# Rainbow Trout - Jones Falls



## catman (May 28, 2001)

Robert Turner caught this nice rainbow in the Jones Falls below Lake Roland on Sunday, 4/1/12. Fish measured 25" and weighed 7lbs 6oz. What a fish to come out of that tiny stream (see in background). Guess where I'm going tomorrow morning since it's just up the street from my house?


----------



## Hysteresis (Oct 20, 2010)

Good luck catman. I have been hitting that place for the past two days and there are still some fish left.


----------



## FISHHUNTER (Apr 22, 2009)

That's a nice trout and BIG for any nearby areas. Fly rod or spinning?


----------



## catman (May 28, 2001)

Hysteresis said:


> Good luck catman. I have been hitting that place for the past two days and there are still some fish left.


Hope you left at least 5. Since we don't eat meat of Good Friday (old school Catholic) they'll be our supper.

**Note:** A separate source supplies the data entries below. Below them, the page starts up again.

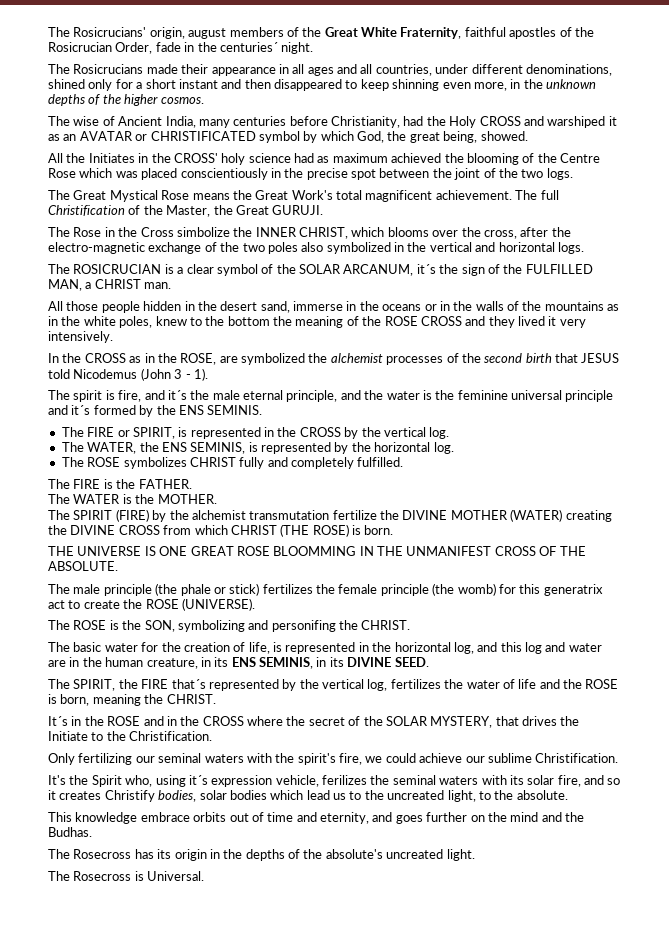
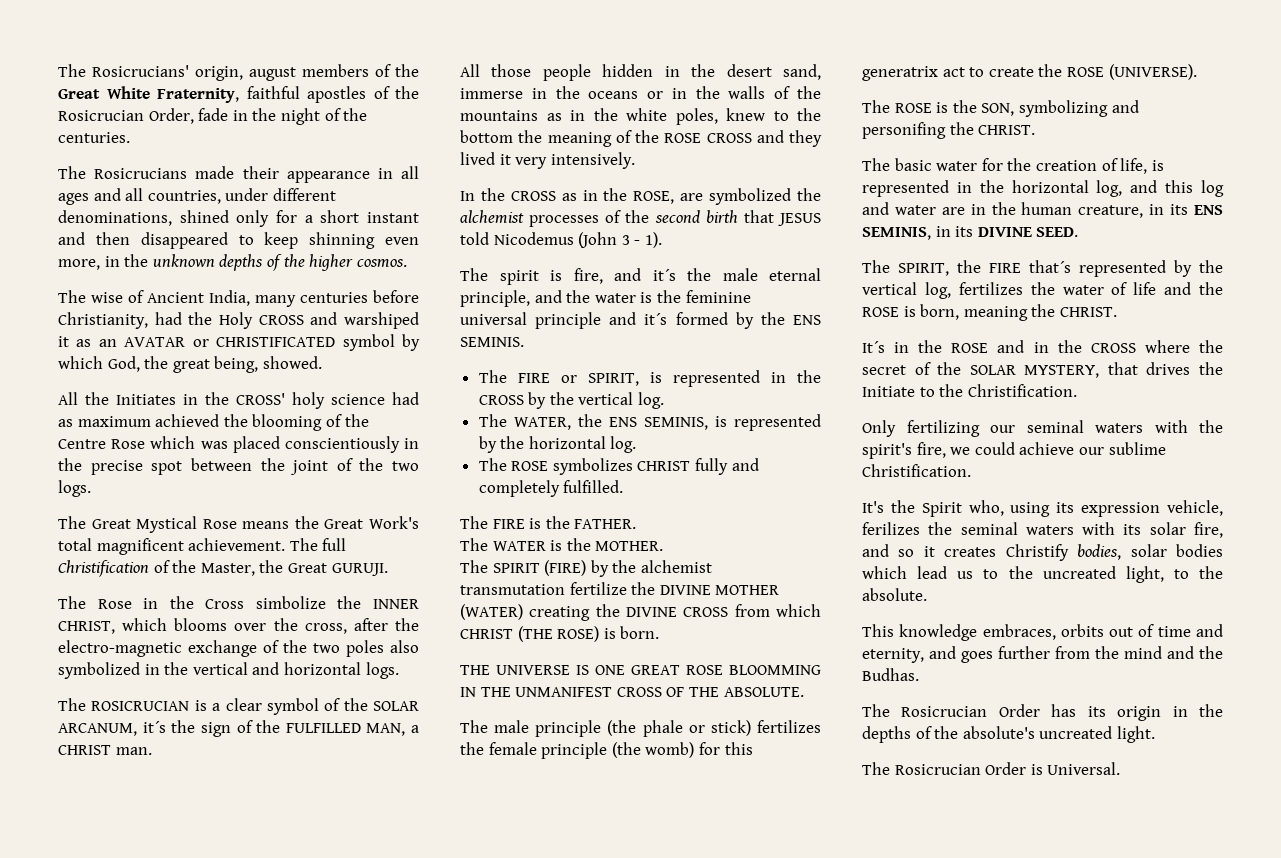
- The Rosicrucians' origin, august members of the Great White Fraternity, faithful apostles of the Rosicrucian Order, fade in the centuries´ night.
+ The Rosicrucians' origin, august members of the Great White Fraternity, faithful apostles of the Rosicrucian Order, fade in the night of the centuries.
- It's the Spirit who, using it´s expression vehicle, ferilizes the seminal waters with its solar fire, and so it creates Christify bodies, solar bodies which lead us to the uncreated light, to the absolute.
+ It's the Spirit who, using its expression vehicle, ferilizes the seminal waters with its solar fire, and so it creates Christify bodies, solar bodies which lead us to the uncreated light, to the absolute.
- This knowledge embrace orbits out of time and eternity, and goes further on the mind and the Budhas.
+ This knowledge embraces, orbits out of time and eternity, and goes further from the mind and the Budhas.
- The Rosecross has its origin in the depths of the absolute's uncreated light.
+ The Rosicrucian Order has its origin in the depths of the absolute's uncreated light.
- The Rosecross is Universal.
+ The Rosicrucian Order is Universal.

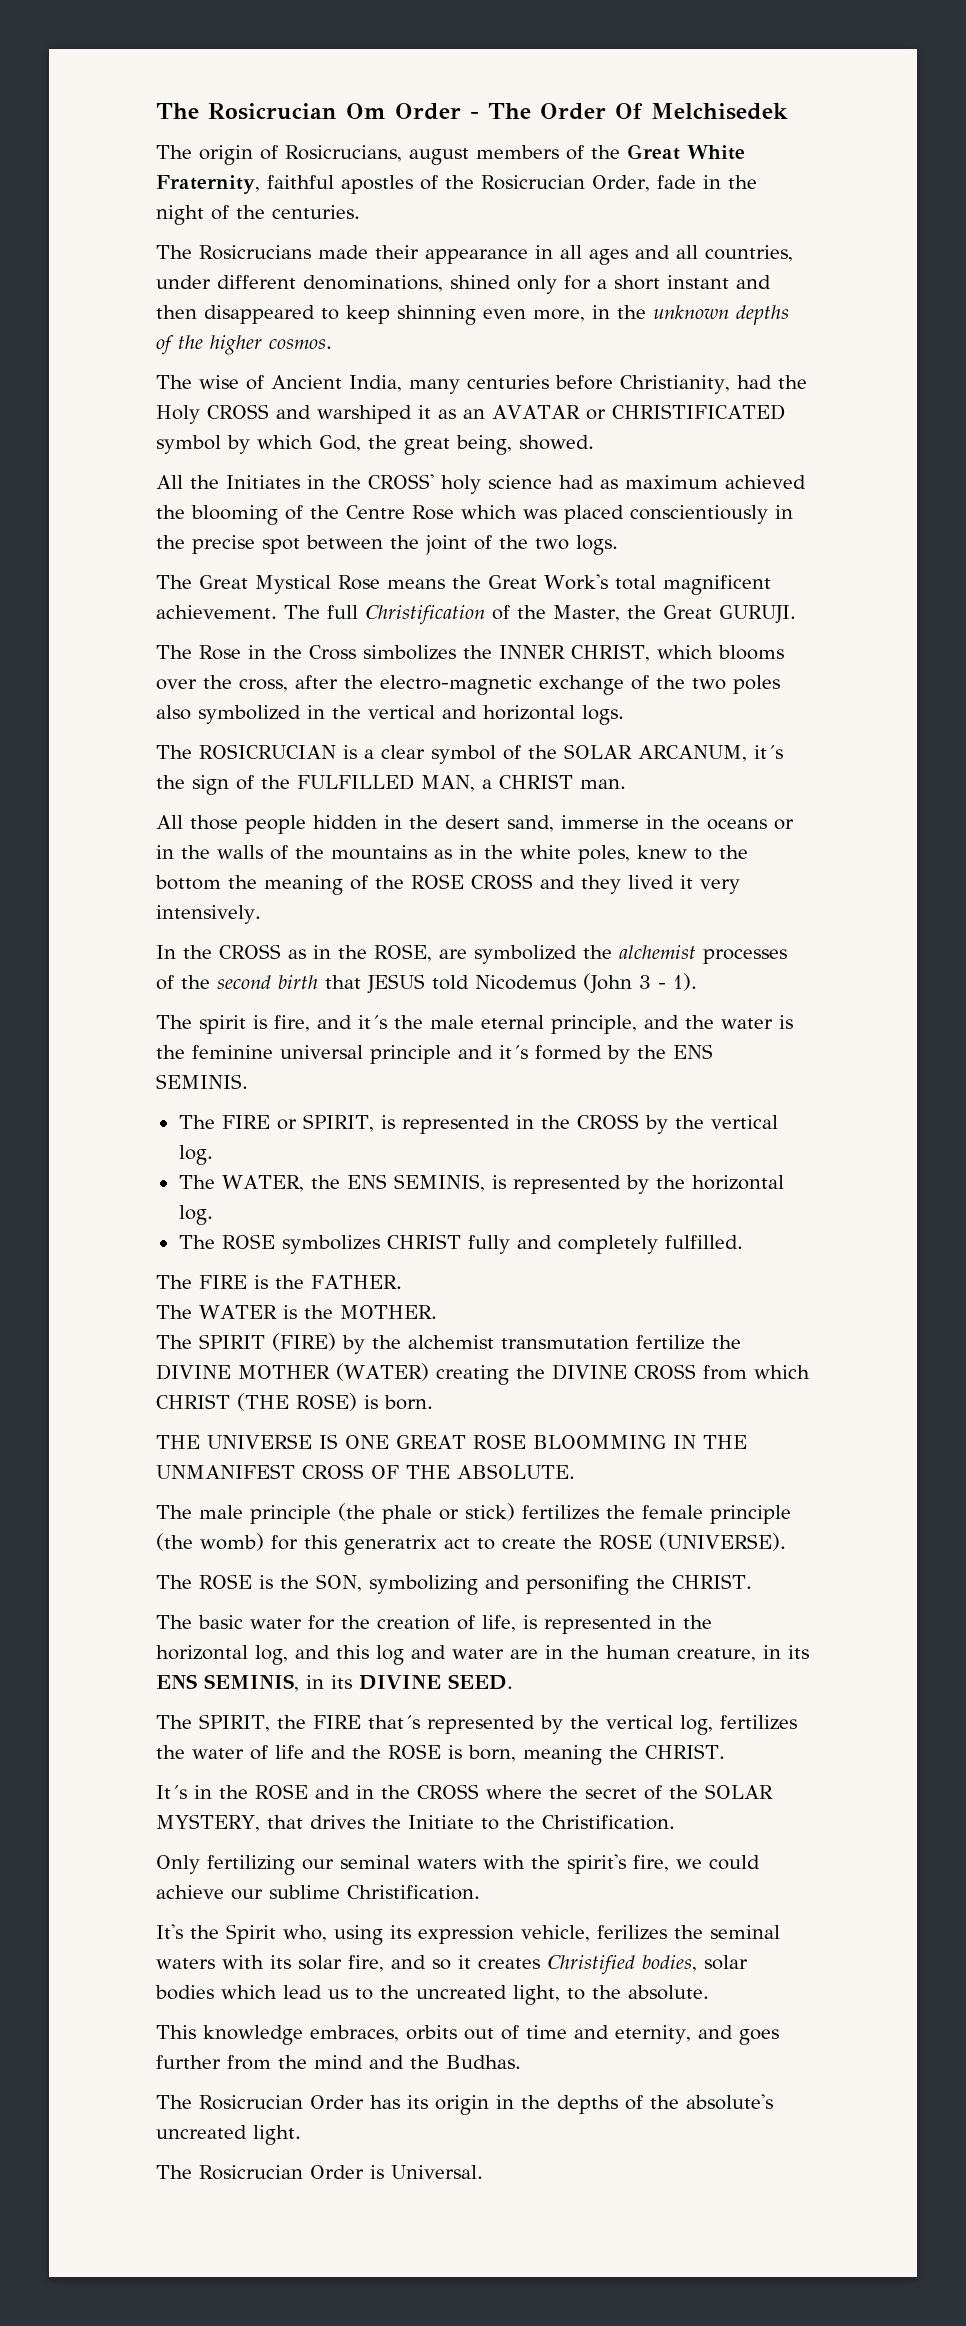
- The Rosicrucians' origin, august members of the Great White Fraternity, faithful apostles of the Rosicrucian Order, fade in the night of the centuries.
+ The Rosicrucian Om Order - The Order Of Melchisedek
+ The origin of Rosicrucians, august members of the Great White Fraternity, faithful apostles of the Rosicrucian Order, fade in the night of the centuries.
- The Rose in the Cross simbolize the INNER CHRIST, which blooms over the cross, after the electro-magnetic exchange of the two poles also symbolized in the vertical and horizontal logs.
+ The Rose in the Cross simbolizes the INNER CHRIST, which blooms over the cross, after the electro-magnetic exchange of the two poles also symbolized in the vertical and horizontal logs.
- It's the Spirit who, using its expression vehicle, ferilizes the seminal waters with its solar fire, and so it creates Christify bodies, solar bodies which lead us to the uncreated light, to the absolute.
+ It's the Spirit who, using its expression vehicle, ferilizes the seminal waters with its solar fire, and so it creates Christified bodies, solar bodies which lead us to the uncreated light, to the absolute.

Fish Hunter.....I don't know how he caught it. I'm guessing spinning using worms.


----------



## twcrawford (Aug 27, 2009)

now thats one big trout. good luck catman.


----------



## Tommy Robinson (Feb 3, 2005)

I had no idea that Bam Magera fished.


----------



## RuddeDogg (Mar 20, 2004)

Nice fish. Congrats to the angler.


----------